Illinois NAACP President Faces BACKLASH And Calls To QUIT For Branding Migrants 'RAP*ST, SAVAGES'
A horrified colleague has called out a leading NAACP activist for hate speech after she denounced migrants as raping, burgling savages who do not speak English.
Teresa Haley was complaining to branch presidents of the Illinois NAACP about support that Chicago authorities were offering to the 26,000 migrants who have arrived in the city since August last year.
Haley who heads the NAACP state conference also used the N-word and sneered at transgender people during the video call which was recorded by former Du Bois County branch president Patrick Watson.

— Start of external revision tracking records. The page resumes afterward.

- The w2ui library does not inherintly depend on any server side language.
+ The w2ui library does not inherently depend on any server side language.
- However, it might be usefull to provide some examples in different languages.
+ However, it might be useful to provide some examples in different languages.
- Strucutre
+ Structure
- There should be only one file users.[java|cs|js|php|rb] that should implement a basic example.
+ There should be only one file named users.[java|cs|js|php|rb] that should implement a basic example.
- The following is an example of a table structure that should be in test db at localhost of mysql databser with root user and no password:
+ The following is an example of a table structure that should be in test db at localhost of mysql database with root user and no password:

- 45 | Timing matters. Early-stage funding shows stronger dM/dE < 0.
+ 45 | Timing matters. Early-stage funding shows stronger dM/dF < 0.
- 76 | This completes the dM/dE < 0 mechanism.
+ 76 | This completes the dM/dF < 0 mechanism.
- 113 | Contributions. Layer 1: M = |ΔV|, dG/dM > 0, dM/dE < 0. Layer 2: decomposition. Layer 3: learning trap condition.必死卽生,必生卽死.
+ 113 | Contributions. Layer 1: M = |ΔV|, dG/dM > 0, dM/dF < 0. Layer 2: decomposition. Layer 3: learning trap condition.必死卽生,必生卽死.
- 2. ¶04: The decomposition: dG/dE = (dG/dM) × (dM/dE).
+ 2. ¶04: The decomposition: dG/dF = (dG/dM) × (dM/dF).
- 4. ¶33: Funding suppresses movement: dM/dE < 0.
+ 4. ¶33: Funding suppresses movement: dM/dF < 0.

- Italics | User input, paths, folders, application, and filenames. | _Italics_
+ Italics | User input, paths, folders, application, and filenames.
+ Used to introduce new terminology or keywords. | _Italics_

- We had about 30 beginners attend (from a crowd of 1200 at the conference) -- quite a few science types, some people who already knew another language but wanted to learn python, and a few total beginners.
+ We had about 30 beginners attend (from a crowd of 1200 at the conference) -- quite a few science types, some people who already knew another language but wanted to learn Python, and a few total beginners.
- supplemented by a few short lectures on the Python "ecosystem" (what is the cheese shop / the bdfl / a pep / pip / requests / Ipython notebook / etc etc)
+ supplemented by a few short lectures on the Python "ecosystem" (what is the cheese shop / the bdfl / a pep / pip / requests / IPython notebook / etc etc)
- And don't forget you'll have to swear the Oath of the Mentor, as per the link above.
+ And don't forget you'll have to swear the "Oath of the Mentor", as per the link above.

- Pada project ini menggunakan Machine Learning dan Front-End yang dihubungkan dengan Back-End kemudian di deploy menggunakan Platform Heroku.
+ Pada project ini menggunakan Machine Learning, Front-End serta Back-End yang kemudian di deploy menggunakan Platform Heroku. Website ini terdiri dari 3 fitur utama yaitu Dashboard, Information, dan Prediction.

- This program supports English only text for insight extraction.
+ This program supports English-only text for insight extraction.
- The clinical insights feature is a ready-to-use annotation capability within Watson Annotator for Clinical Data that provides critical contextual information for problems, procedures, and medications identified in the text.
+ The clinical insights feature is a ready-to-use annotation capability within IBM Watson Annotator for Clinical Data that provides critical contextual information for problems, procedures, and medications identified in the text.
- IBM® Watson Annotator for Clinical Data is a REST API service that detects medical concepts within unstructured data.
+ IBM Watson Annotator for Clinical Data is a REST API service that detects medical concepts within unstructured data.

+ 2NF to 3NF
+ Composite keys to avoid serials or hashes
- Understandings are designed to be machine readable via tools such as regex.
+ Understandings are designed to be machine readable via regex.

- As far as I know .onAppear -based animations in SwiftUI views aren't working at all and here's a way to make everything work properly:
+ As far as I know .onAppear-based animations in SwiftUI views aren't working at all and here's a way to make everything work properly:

‘These immigrants who come over here, they’ve been raping people, they’ve been breaking into homes, they’re like savages as well,’ she said.
‘They don’t speak the language and they look at us like we’re crazy.’
Haley suggested ‘AI’ may have been used to doctor her words when reached on holiday in Dubai by WLS-Ch7, adding: ‘With AI anything is possible.’
But Watson said the comments were heard by everyone at the meeting.
‘We’ve had immigrants who’ve been shot at, we’ve had immigrants who’ve been killed,’ he added.
‘We have had people who have been beaten up because of their immigration status, and enough is enough, it’s time to stand up and say no to hate.
‘You can be for raising up your people without denigrating other people.’
Haley is a rising star in the organization and won its activist of the year award in 2021.
She is campaigning for a seat on running on its national board and found backing from current DuPage County board president Michael Childress who said she had his full support.
‘These comments are not indicative of what the NAACP stands for, but I’m not going to speak on behalf of Teresa Haley and say she should or shouldn’t resign or things like that,’ he added.
Haley who has a bachelors degree in ‘communication’ runs a training and consulting service and bills herself on its website as a ‘dynamic speaker’.
She told the meeting that migrants were benefitting at the expense of black people.
‘We were the only people in America who were brought over here against our wills and we’re slaves, sold into slavery,’ she said.
‘But unlike everybody else who comes over here, we’re so kind, we’re so friendly, you need some clothes, you need a place to stay, we’re gonna make it happen.’
Watson said she also complained about being asked to use transgender pronouns she described as ‘they, them, it’.
‘What the hell is that?’ she demanded.
When Watson protested at her remarks she told him: ‘So brother, I feel your pain, I’m trying not to be a n******, but you know I’m pro-black.’
Illinois Governor JB Pritzker called remarks ‘reprehensible’ and ‘extraordinarily inappropriate’.
‘I would hope that she would apologize for the remarks,’ he added.
‘I also think that people should recognize that immigrants in this country are all around us.
‘Virtually all of us came here from somewhere else.
‘So remarks like that are commentary on our entire society.’
The NAACP, founded in 1909 as the National Association for the Advancement of Colored People, describes its mission as support for ‘all marginalized people’.
But Carla Jackson-Campbell, a senior NAACP executive, said the group was ‘still evaluating all of the information and awaiting more details’.
‘Our mission is and always will be to achieve equity and political rights and social inclusion by advancing the needs of Black people,’ she added.
‘President Haley does embrace the mission of our beloved NAACP.’
Black residents made up most of the protesters who stormed a meeting of Chicago City Council last month as it debated whether it should retain its sanctuary city status.
And in September a group of Black homeowners protested outside the City Hall, calling on the city to redirect the funding spent on migrants to their neighborhoods.
The city plans to spend $150 million on migrant services in the first six months of 2024 alone at a time when campaigners estimate there are more than 50,000 homeless black people.
‘The South Side has been under-resourced, under-funded for years, for decades,’ community organizer Jessica Jackson said during the demonstration. ‘We have schools that need to be reopened.’
She continued: ‘For them to be sympathetic to their needs, saying it’s a humanitarian issue crisis when Black people have had a humanitarian crisis for housing, employment and everything else.
‘How do we get pushed to the back?’
Five years ago Haley had protested at the use of the N-word by colleagues, branding it ‘disrespectful’.
‘We are living in a time when people are changing, but the world still remains the same,’ she told a chapter meeting.